The new cups have been deemed less than satisfactory by a large percentage of the student population, due to their sticky nature.

“They fucking stick together,” said junior Willy Clinton.  “All of them.  Every time I go to get a cup, I get eight.  What the shit is this?  I shouldn’t have to play a fucking game of tug-o-war every time I want some apple juice.”

Other students have echoed Willy’s sentiments.

“These cups are the worst thing to happen to Skidmore ever,” said sophomore Jennifer McFitty.  “Even worse than that girl who died in a fire in Wilmarth, and they’ve been talking about her for thirty years.”

Jepson, however, seems to be oblivious to the unpopularity of the new cups.

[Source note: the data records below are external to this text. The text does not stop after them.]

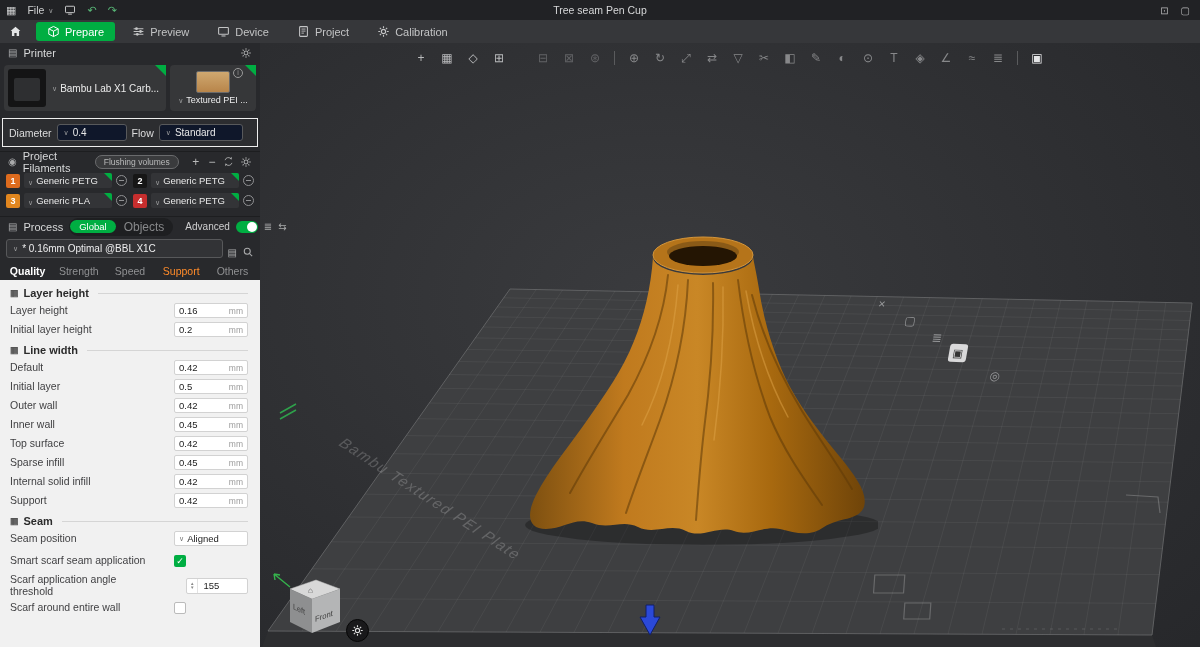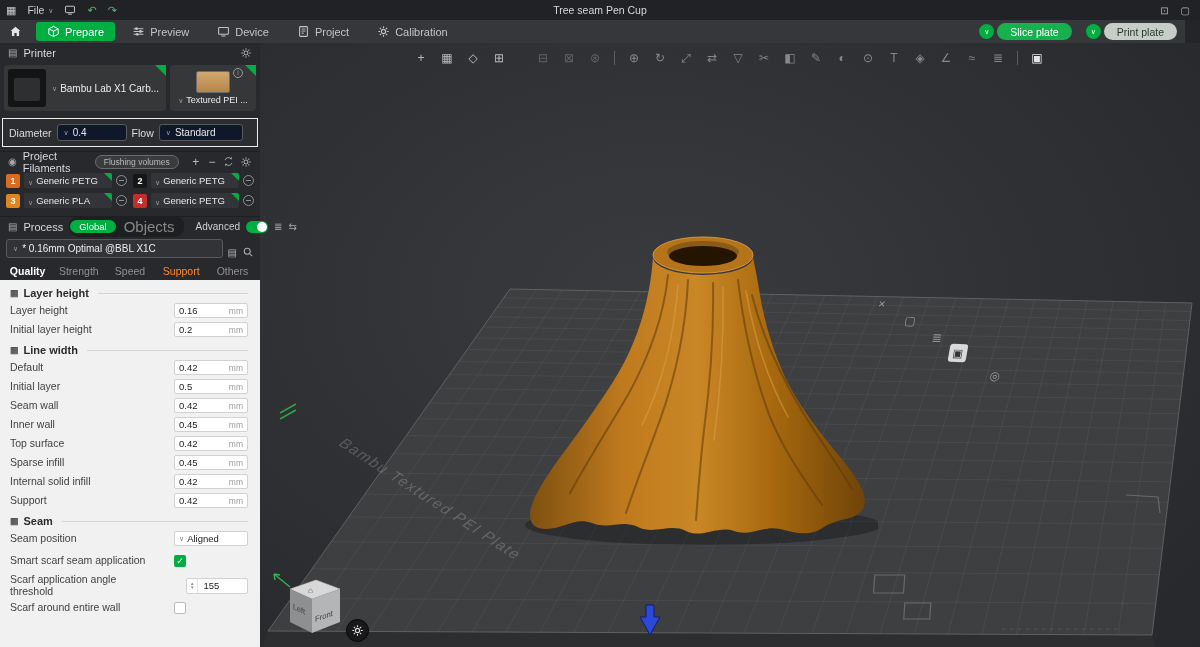--- a/index.html
+++ b/index.html
@@ -16,7 +16,7 @@
   .tb-title{position:absolute;left:0;right:0;text-align:center;font-size:10.5px;color:#d6d7d8;pointer-events:none}
   .tb-right{margin-left:auto;display:flex;gap:12px;padding-right:10px;z-index:2;color:#b4b5b6;font-size:10px}
   
-  .navbar{position:absolute;top:20px;left:0;right:15px;height:23px;background:#36373a;display:flex;align-items:center;z-index:35;color:#c3c4c5}
+  .navbar{position:absolute;top:20px;left:0;right:0;height:23px;background:#36373a;display:flex;align-items:center;z-index:35;color:#c3c4c5}
   .nav-home{width:30px;display:flex;justify-content:center;color:#e4e5e6}
   .nav-tab{display:flex;align-items:center;gap:5px;font-size:11px;padding:3px 11px;border-radius:3px;margin-left:6px;color:#c3c4c5}
   .nav-tab.active{background:#00AE42;color:#fff}

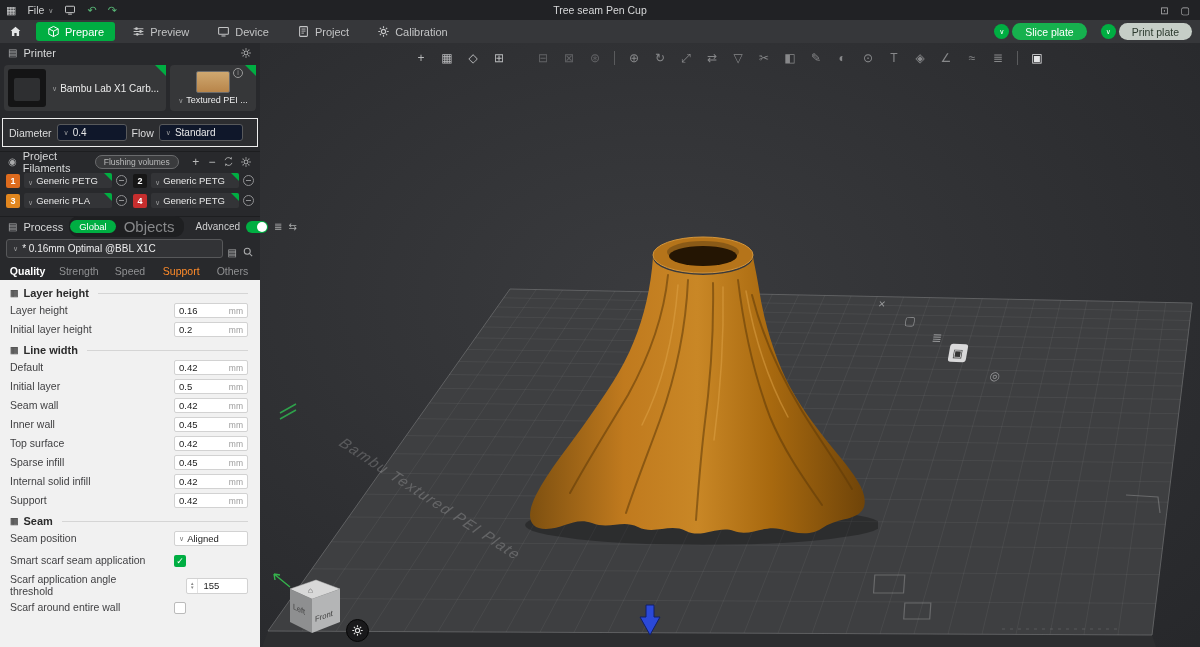--- a/index.html
+++ b/index.html
@@ -210,13 +210,6 @@
       </svg>
       <span>Calibration</span>
     </span>
-  <div class="nav-right">
-    <span class="btn-circle">∨</span>
-    <span class="pill slice">Slice plate</span>
-    <span class="nav-gap"></span>
-    <span class="btn-circle">∨</span>
-    <span class="pill print">Print plate</span>
-  </div>
 </div>
 
 <aside class="sidebar">

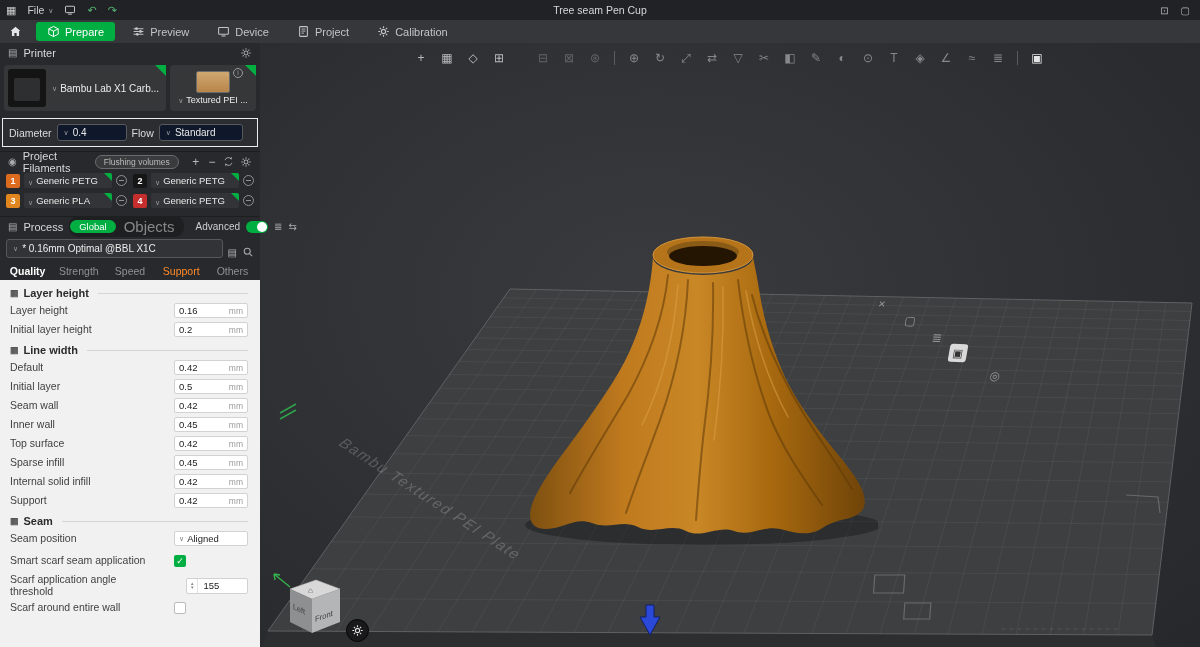--- a/index.html
+++ b/index.html
@@ -58,7 +58,7 @@
   .proc-h{border-top:1px solid #1d1e20}
   .seg{display:flex;background:#1e1f21;border-radius:9px;padding:1px;align-items:center}
   .seg .on{background:#00AE42;color:#fff;border-radius:8px;padding:1px 9px;font-size:9.5px}
-  .seg .off{color:#87888a;padding:1px 8px;font-size:15px}
+  .seg .off{color:#87888a;padding:1px 8px;font-size:12px}
   .adv{font-size:10px;color:#cfcfd0}
   .toggle{width:22px;height:12px;border-radius:6px;background:#00AE42;position:relative;flex:none}
   .toggle:after{content:"";position:absolute;right:1px;top:1px;width:10px;height:10px;border-radius:50%;background:#fff}

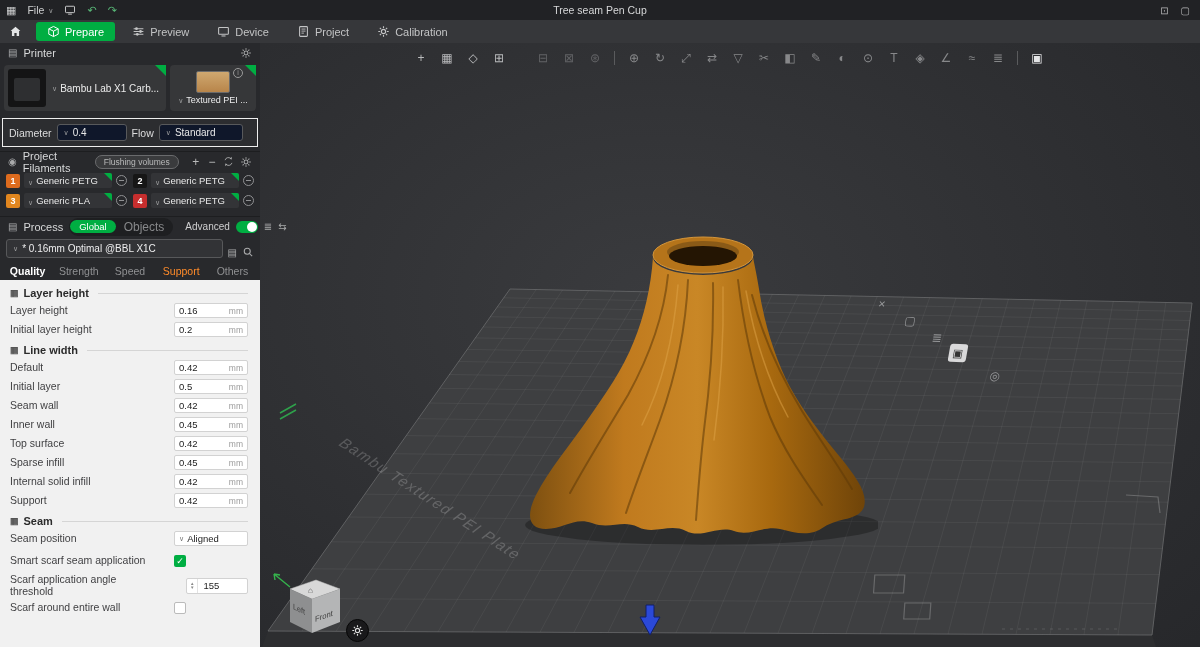--- a/index.html
+++ b/index.html
@@ -377,7 +377,7 @@
             </span>
           </div>
           <div class="prow">
-            <span class="plabel">Seam wall</span>
+            <span class="plabel">Outer wall</span>
             <span class="pval">
               <span class="v">0.42</span>
               <span class="u">mm</span>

“We’re really happy about the new cups, especially since nobody has stolen any yet,” said Jepson.  “Which is actually good, because if somebody steals one cup they’re going to end up stealing all the cups because they all stick together.”

The D-Hall has no plans to replace the cups in the near future.

“This is the best thing we’ve ever done,” said Jepson.  “Next year we’re thinking of getting a new line of forks made entirely out of marshmallows.”

Review: Beer in College, Even @ Skidmore

Friday, September 12th, 2008

If there is one thing that movies have taught us it is that college = beer.  Of course, we as students know that this is an incomplete equation.  While beer is a large part of college, there are many other factors that define our pre-real world experience, such as sleeping and being broke.  With this in mind, I propose a new formula, which I have named “Jeremiah’s Formula”.  It is as follows:

College = really cheap beer

I have also taken the time to review a few of this season’s most popular really cheap beers, in order to help connoisseurs and amateurs alike in selecting the best brews for the right occasions.  Enjoy!

Keystone (2007) 15/20: A well-crafted and perky brew, with hints of vanilla, toasted oak, and water.  On the palate, this beer is lively and round, but it lacks the body to truly stand out among its peers.  Best served heated to room temperature and ingested through a plastic tube.

Busch (2008) 13/20: A uniquely complex beer, its richness hits your nose like a fistful of kalamata olives.  It is a true product of the St. Louis region, its flavor a hybrid of leather and fresh fig, giving way to a subtle goat cheese note.  Although distinctive and full, the finish is dry and lingers slightly.

Coors Light (1999) 11/20: Despite a satiny texture and tingly acidity, this Colorado blend of grapefruit, maple syrup and desperation—finely aged in the back of the fridge at the Getty—may be past its prime.  Try it with a nice filet mignon, or in a solo cup with a twist of dirty ping-pong ball.

Olde English 40oz. (2005) 19/20: A true classic of the hood region, this aromatic brew is matured to perfection, with an ample bouquet of shame, candied chestnut, and spring flowers infused with golden delicious apple and thug.  Try taking two bottles (very affordable) and duct-taping them to your hands.

Natural Ice (2008) 8/20: Although not without potential, this brew will not reach its peak for another five-seven years.  It offers an intriguing juxtaposition of orange blossom, cigarette smoke, and black pepper, but fails to deliver with a texture that lacks viscosity.  A berry-rich, mid-palate edge stands out when sampled through a hole in the can your buddy Kyle made with his room key.